DIRECTIONS FOR THIS TASK: Reproduce word for word every line from the one containing "工资福利支出 | 合计: 476.1 -> 676.5" to the final line of the data below; omit the pictures.

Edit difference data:

= = =

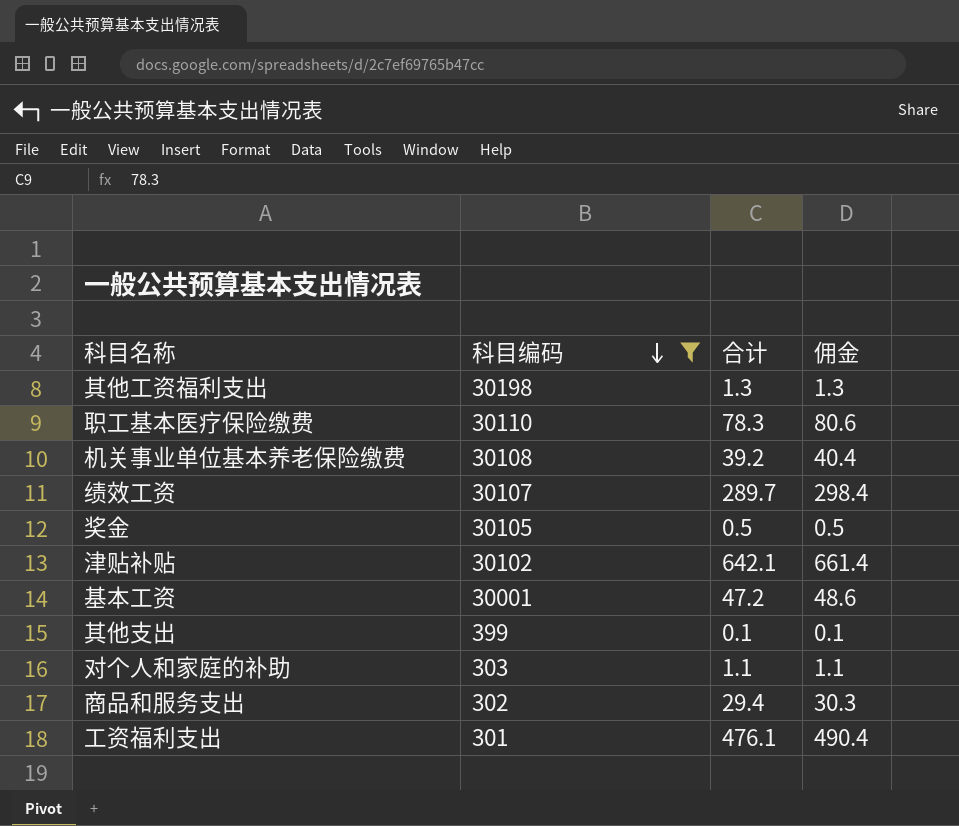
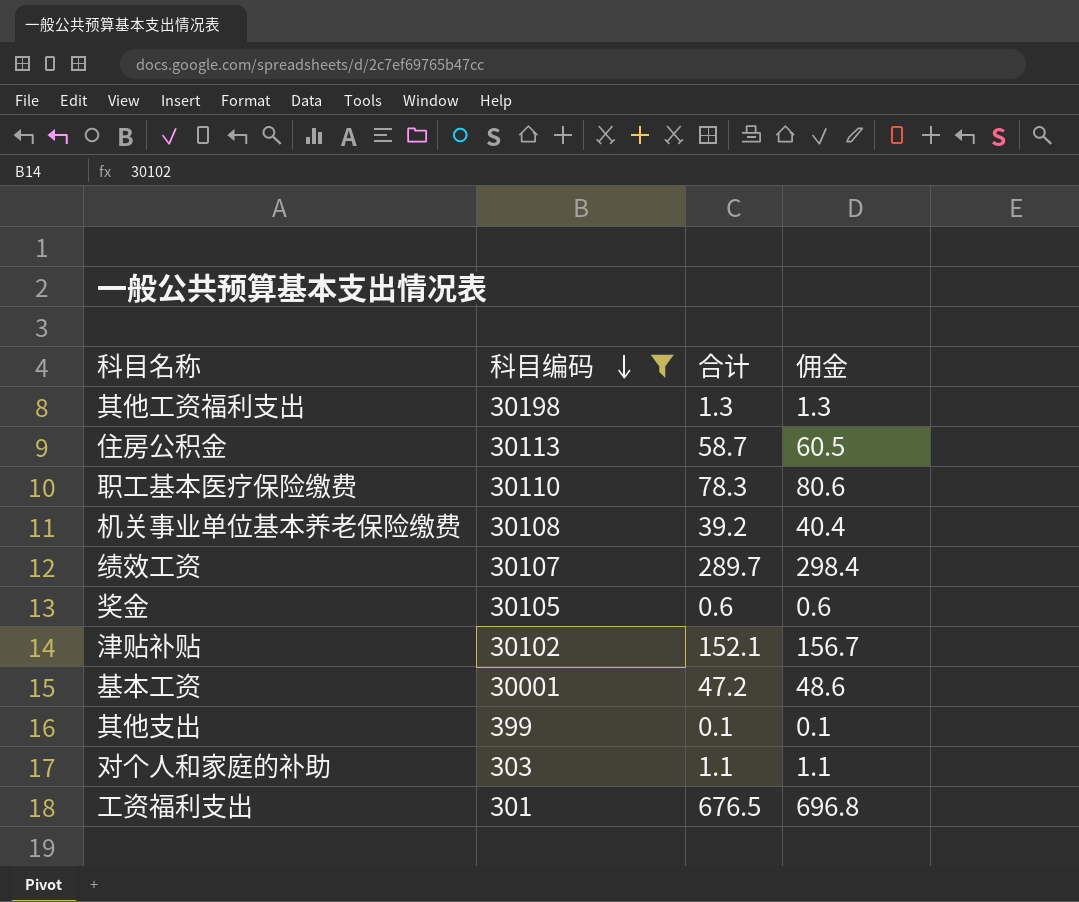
row 商品和服务支出: 302 | 29.4 | 30.3 -> none
row 住房公积金: none -> 30113 | 58.7 | 60.5
奖金 | 合计: 0.5 -> 0.6
奖金 | 佣金: 0.5 -> 0.6
津贴补贴 | 合计: 642.1 -> 152.1
津贴补贴 | 佣金: 661.4 -> 156.7
工资福利支出 | 合计: 476.1 -> 676.5
工资福利支出 | 佣金: 490.4 -> 696.8

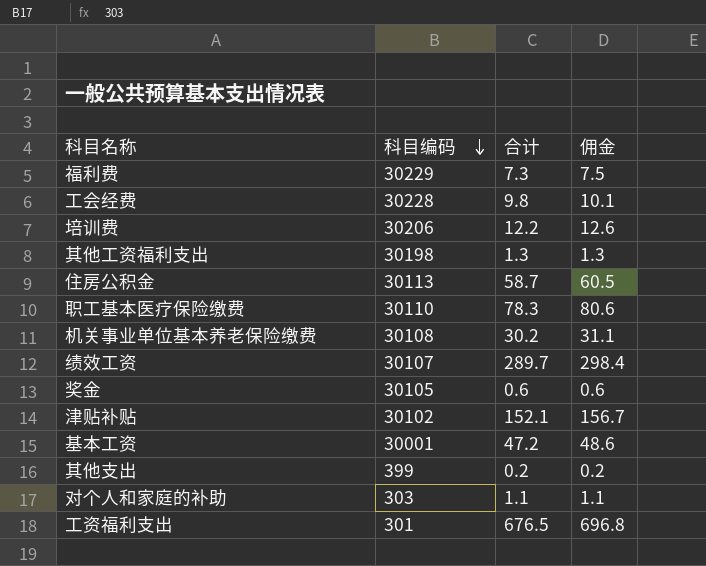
filter: 科目编码 <= 30198 -> none
机关事业单位基本养老保险缴费 | 合计: 39.2 -> 30.2
机关事业单位基本养老保险缴费 | 佣金: 40.4 -> 31.1
其他支出 | 合计: 0.1 -> 0.2
其他支出 | 佣金: 0.1 -> 0.2

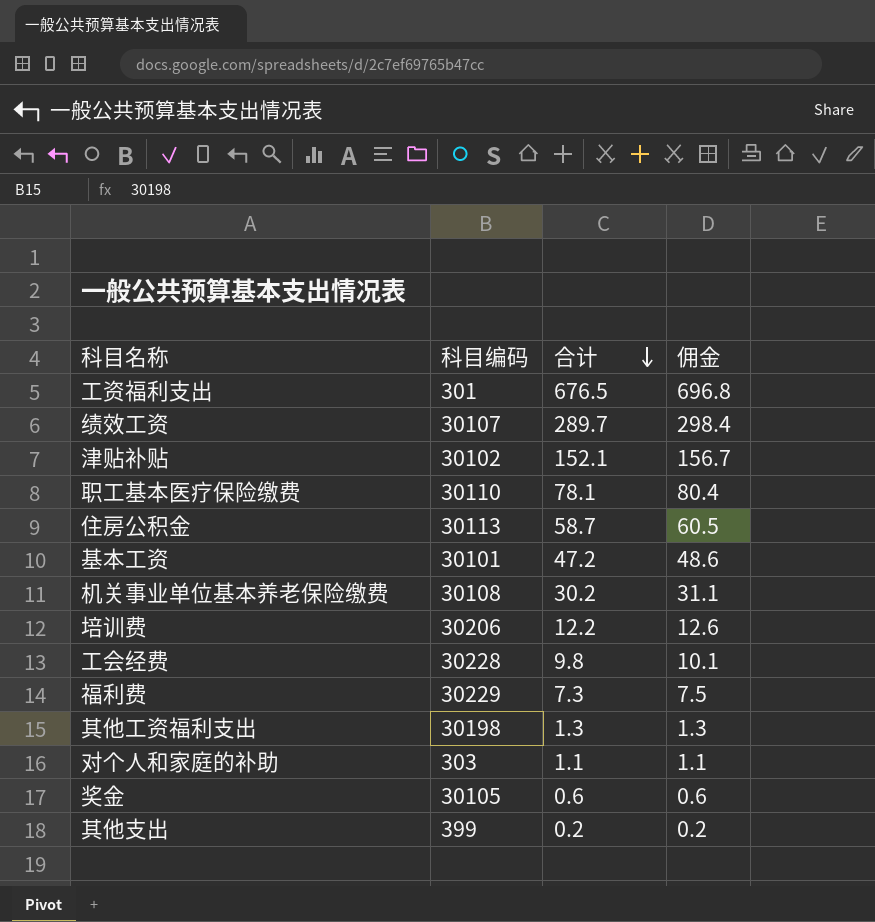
row order: 科目编码 descending -> 合计 descending
职工基本医疗保险缴费 | 合计: 78.3 -> 78.1
职工基本医疗保险缴费 | 佣金: 80.6 -> 80.4
基本工资 | 科目编码: 30001 -> 30101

= = =

TASK RESPONSE:
工资福利支出 | 合计: 476.1 -> 676.5
工资福利支出 | 佣金: 490.4 -> 696.8

filter: 科目编码 <= 30198 -> none
机关事业单位基本养老保险缴费 | 合计: 39.2 -> 30.2
机关事业单位基本养老保险缴费 | 佣金: 40.4 -> 31.1
其他支出 | 合计: 0.1 -> 0.2
其他支出 | 佣金: 0.1 -> 0.2

row order: 科目编码 descending -> 合计 descending
职工基本医疗保险缴费 | 合计: 78.3 -> 78.1
职工基本医疗保险缴费 | 佣金: 80.6 -> 80.4
基本工资 | 科目编码: 30001 -> 30101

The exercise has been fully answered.